Buckypaper May Soon Be Ready for Prime Time
You’ve heard of airplanes made from carbon-fiber reinforced (CFRP) plastics. What’s next? Well there’s a sheet of carbon nanotubes—called “buckypaper”—that may create structures for another generation of airplanes. Carbon nanotubes are already being used as a filler in plastics, but only in loadings of 2 or 3 percent. Buckypaper would use significantly higher loadings. The idea of nanotube reinforced composites is not new. Nanotubes are notorious because they clump and tangle, and no one has been able to produce nanotube composites outside of a lab. Researchers hope that may be changing. Rice University in Houston, for example, has been awarded three patents that advance the technology. Lockheed Martin has been awarded another.

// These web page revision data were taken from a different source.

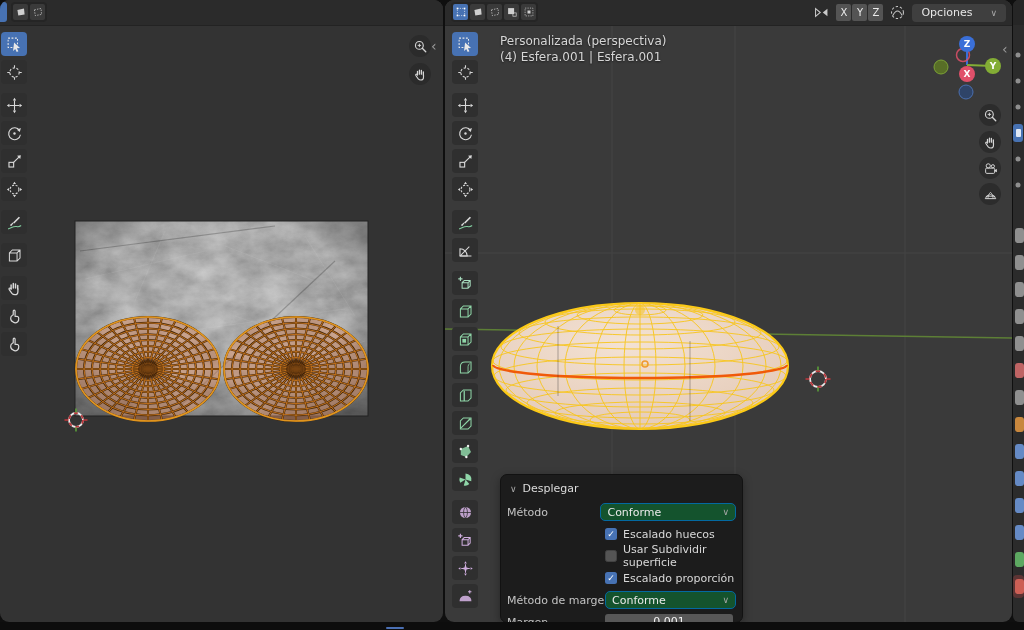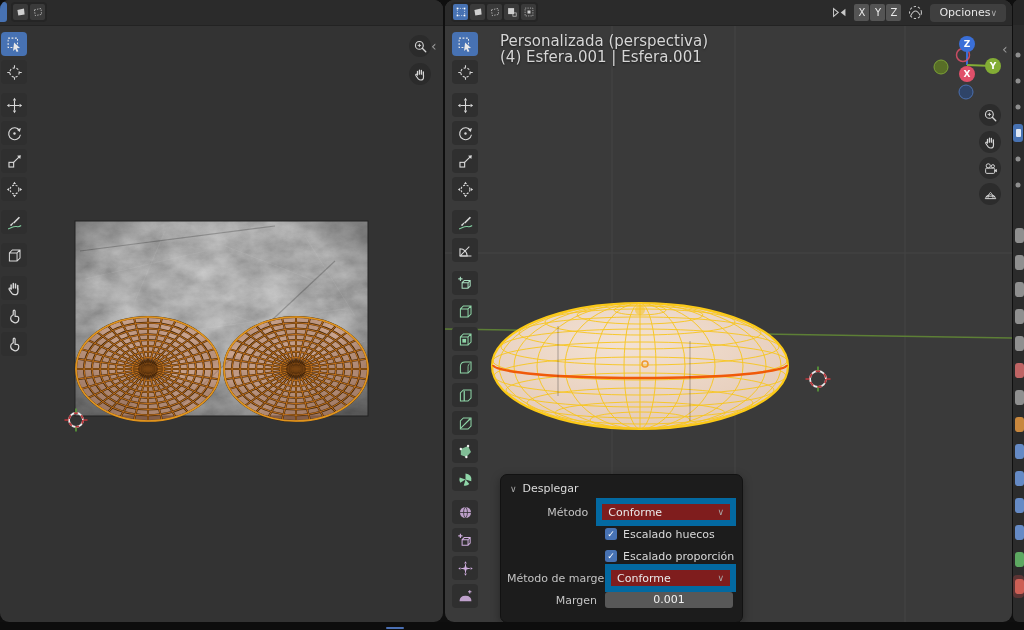--- a/index.html
+++ b/index.html
@@ -28,7 +28,7 @@
   .axis-group{display:flex;gap:1px}
   .axis-btn{width:15px;height:17px;background:#545454;border-radius:2px;color:#ececec;font-size:10px;display:flex;align-items:center;justify-content:center}
   .hicon{width:17px;height:17px;color:#c9c9c9}
-  .options-btn{height:18px;background:#3f3f3f;border-radius:4px;color:#e6e6e6;font-size:11px;display:flex;align-items:center;gap:0;padding:0 9px}
+  .options-btn{height:18px;background:#3f3f3f;border-radius:4px;color:#e6e6e6;font-size:11px;display:flex;align-items:center;gap:18px;padding:0 9px}
   .chev{color:#a8a8a8;font-size:9px}
   .vp-overlay{position:absolute;left:55px;top:7px;color:#d6d6d6;font-size:15px;line-height:16px;
     text-shadow:0 1px 2px rgba(0,0,0,.55);z-index:6;pointer-events:none}

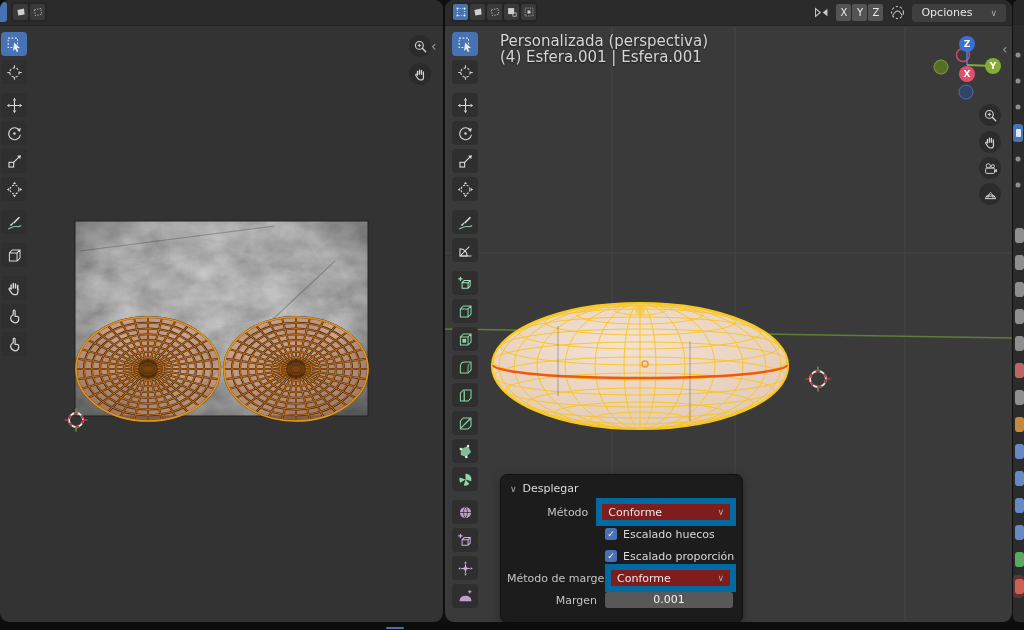--- a/index.html
+++ b/index.html
@@ -30,7 +30,7 @@
   .hicon{width:17px;height:17px;color:#c9c9c9}
   .options-btn{height:18px;background:#3f3f3f;border-radius:4px;color:#e6e6e6;font-size:11px;display:flex;align-items:center;gap:18px;padding:0 9px}
   .chev{color:#a8a8a8;font-size:9px}
-  .vp-overlay{position:absolute;left:55px;top:7px;color:#d6d6d6;font-size:15px;line-height:16px;
+  .vp-overlay{position:absolute;left:55px;top:7px;color:#d6d6d6;font-size:12px;line-height:16px;
     text-shadow:0 1px 2px rgba(0,0,0,.55);z-index:6;pointer-events:none}
   #uv-scene,#vp-scene{position:absolute;left:0;top:0}
   #gizmo{position:absolute;left:488px;top:8px;z-index:6}

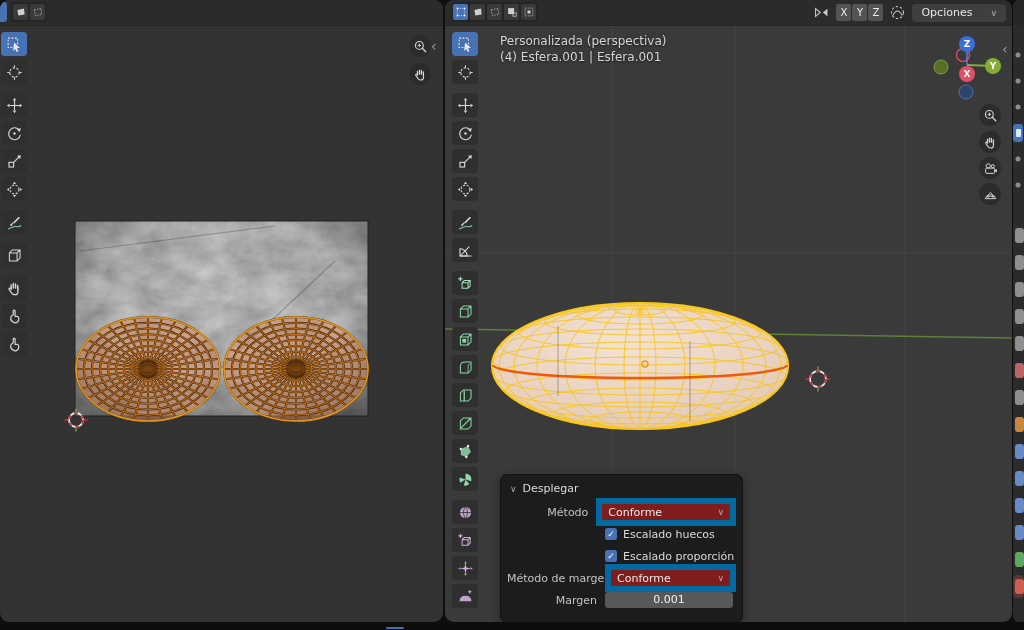--- a/index.html
+++ b/index.html
@@ -40,7 +40,7 @@
     color:#d6d6d6;font-size:11px;box-shadow:0 3px 10px rgba(0,0,0,.35)}
   .ptitle{display:flex;align-items:center;gap:6px;color:#dcdcdc;margin:1px 0 7px 3px}
   .prow{display:flex;align-items:center;height:20px;margin-bottom:2px}
-  .plbl{width:90px;text-align:right;margin-right:8px;color:#c3c3c3;white-space:nowrap}
+  .plbl{width:90px;margin-right:8px;color:#c3c3c3;white-space:nowrap}
   .pw{width:128px}
   .psel{height:16px;background:#7f1d1d;border:6px solid #0369a1;border-radius:0;display:flex;align-items:center;justify-content:space-between;padding:0 6px;color:#eaeaea}
   .pnum{height:16px;background:#585858;border-radius:3px;text-align:center;color:#f3f3f3;line-height:16px}

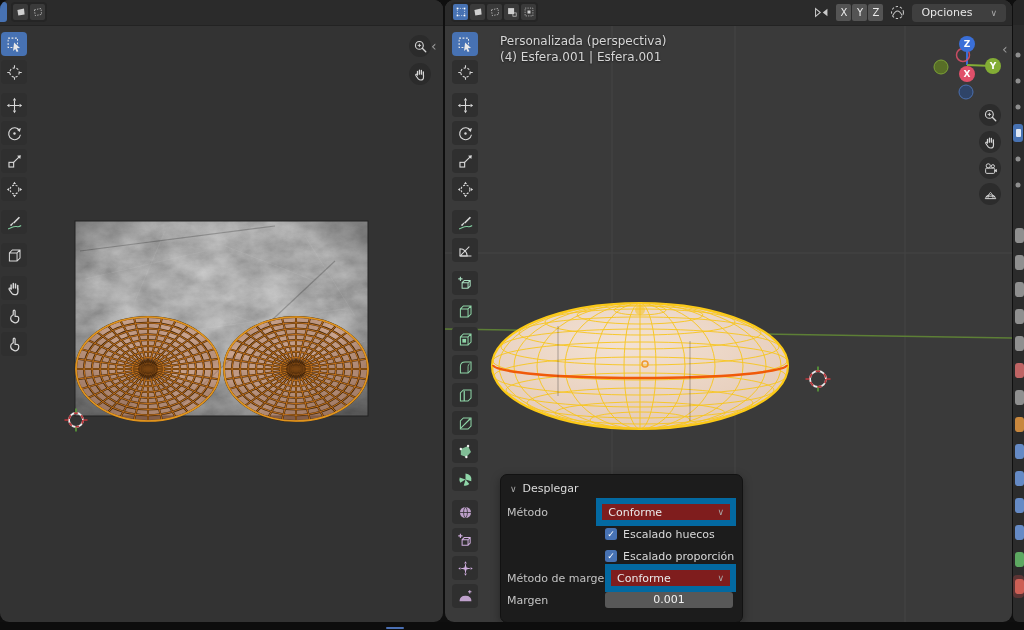--- a/index.html
+++ b/index.html
@@ -42,7 +42,7 @@
   .prow{display:flex;align-items:center;height:20px;margin-bottom:2px}
   .plbl{width:90px;margin-right:8px;color:#c3c3c3;white-space:nowrap}
   .pw{width:128px}
-  .psel{height:16px;background:#7f1d1d;border:6px solid #0369a1;border-radius:0;display:flex;align-items:center;justify-content:space-between;padding:0 6px;color:#eaeaea}
+  .psel{height:16px;background:#14532d;border:1px solid #0369a1;border-radius:5px;display:flex;align-items:center;justify-content:space-between;padding:0 6px;color:#eaeaea}
   .pnum{height:16px;background:#585858;border-radius:3px;text-align:center;color:#f3f3f3;line-height:16px}
   .pcheck{display:flex;align-items:center;gap:6px;color:#d8d8d8;margin-left:98px}
   .cb{width:12px;height:12px;border-radius:2.5px;flex:none;display:flex;align-items:center;justify-content:center;font-size:9px;color:#fff;box-sizing:border-box}

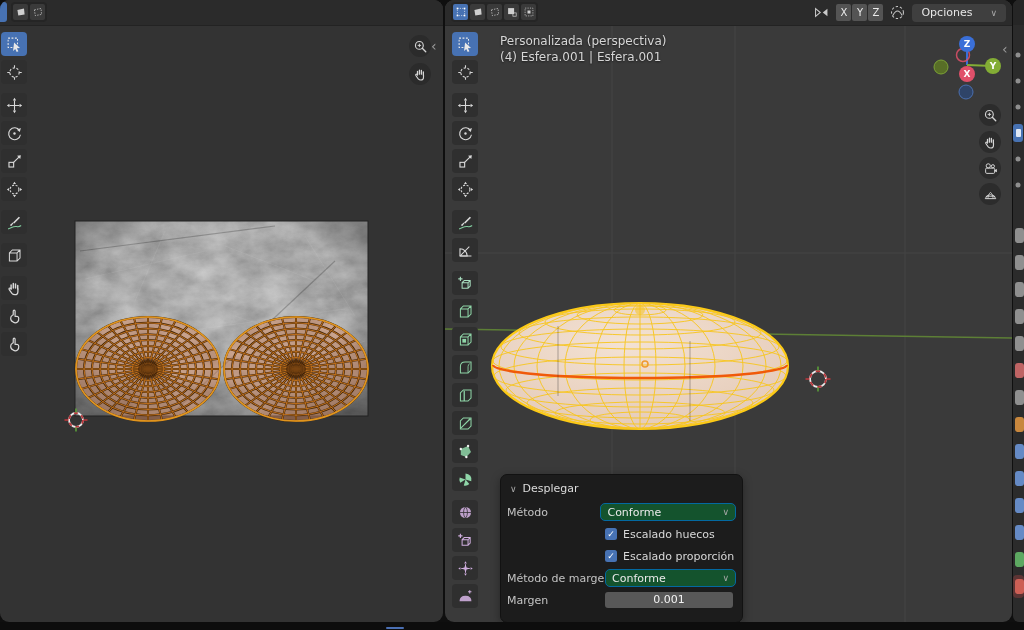--- a/index.html
+++ b/index.html
@@ -737,6 +737,12 @@
       </div>
       <div class="prow">
         <div class="pcheck">
+          <span class="cb off"></span>
+          <span>Usar Subdividir superficie</span>
+        </div>
+      </div>
+      <div class="prow">
+        <div class="pcheck">
           <span class="cb on">✓</span>
           <span>Escalado proporción</span>
         </div>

Professor Ben Wang and other scientists at Florida State University say they may have the answer. Exposing the tubes to high magnetism lines up the nanotubes in the same direction. Another breakthrough: creating some roughness on the surface so the nanutubes can bond to a matrix material, such as epoxy. The nanotubes in effect take the place of carbon fiber in a composite construction.
You can make extremely thin sheets with the nanotubes—thus use of the word paper. “Bucky” comes from Buckminster Fuller who envisioned shapes now called fullerenes. Stack up hundreds of sheets of the “paper” and you have a composite material that is 10 times lighter but 500 times stronger than a similar sized piece of carbon steel sheet. It’s easy to see why Lockheed Martin is interested. Unlike CFRP, carbon nanotubes conduct electricity like copper or silicon and disperse heat like steel or brass.
FSU plans to spin out a company to make carbon nanotube composites, and says it may even have some commercial products in a year. Considering that buckminsterfullerenes, or “buckyballs” were first discovered by Rice researchers in 1985, the FSU timeline may be a little optimistic. That doesn’t diminish its significance, however.
Matthew commented:
10 times lighter? At one time lighter (100%) it would be weightless, so 10 times lighter is buoyant by nine times the weight of steel. How do you even keep it on the ground? Though I have a sneaky suspicion the writer simply doesn\’t understand that he means 90% lighter–not quite one \”times\”!
Jay Salsburg commented:
It is just a matter of time, as the article suggests, that this composite technology will lead to more technology. Buckimster Fuller knew this and wrote extensively on the subject. One principle he documented; increasing engineering tolerance reduces waste or uses less to do the same job. The Sciences of Engineered materials for construction are nowhere near at an end of its development lifespan. Stronger and lighter materials translates into less is more, just what Bucky predicted.
Rick O commented:
Buckyballs may have been discovered way back in 1985, but I don\’t see this taking another 23 years to be used by at least one industry or another. Technology breeds technology. Less than 100 years after the Wright brothers flew a few feet off the ground for 120 ft, we had planes that could break the sound barrier. Leaps and bounds my friends, especially in the scope of human existence.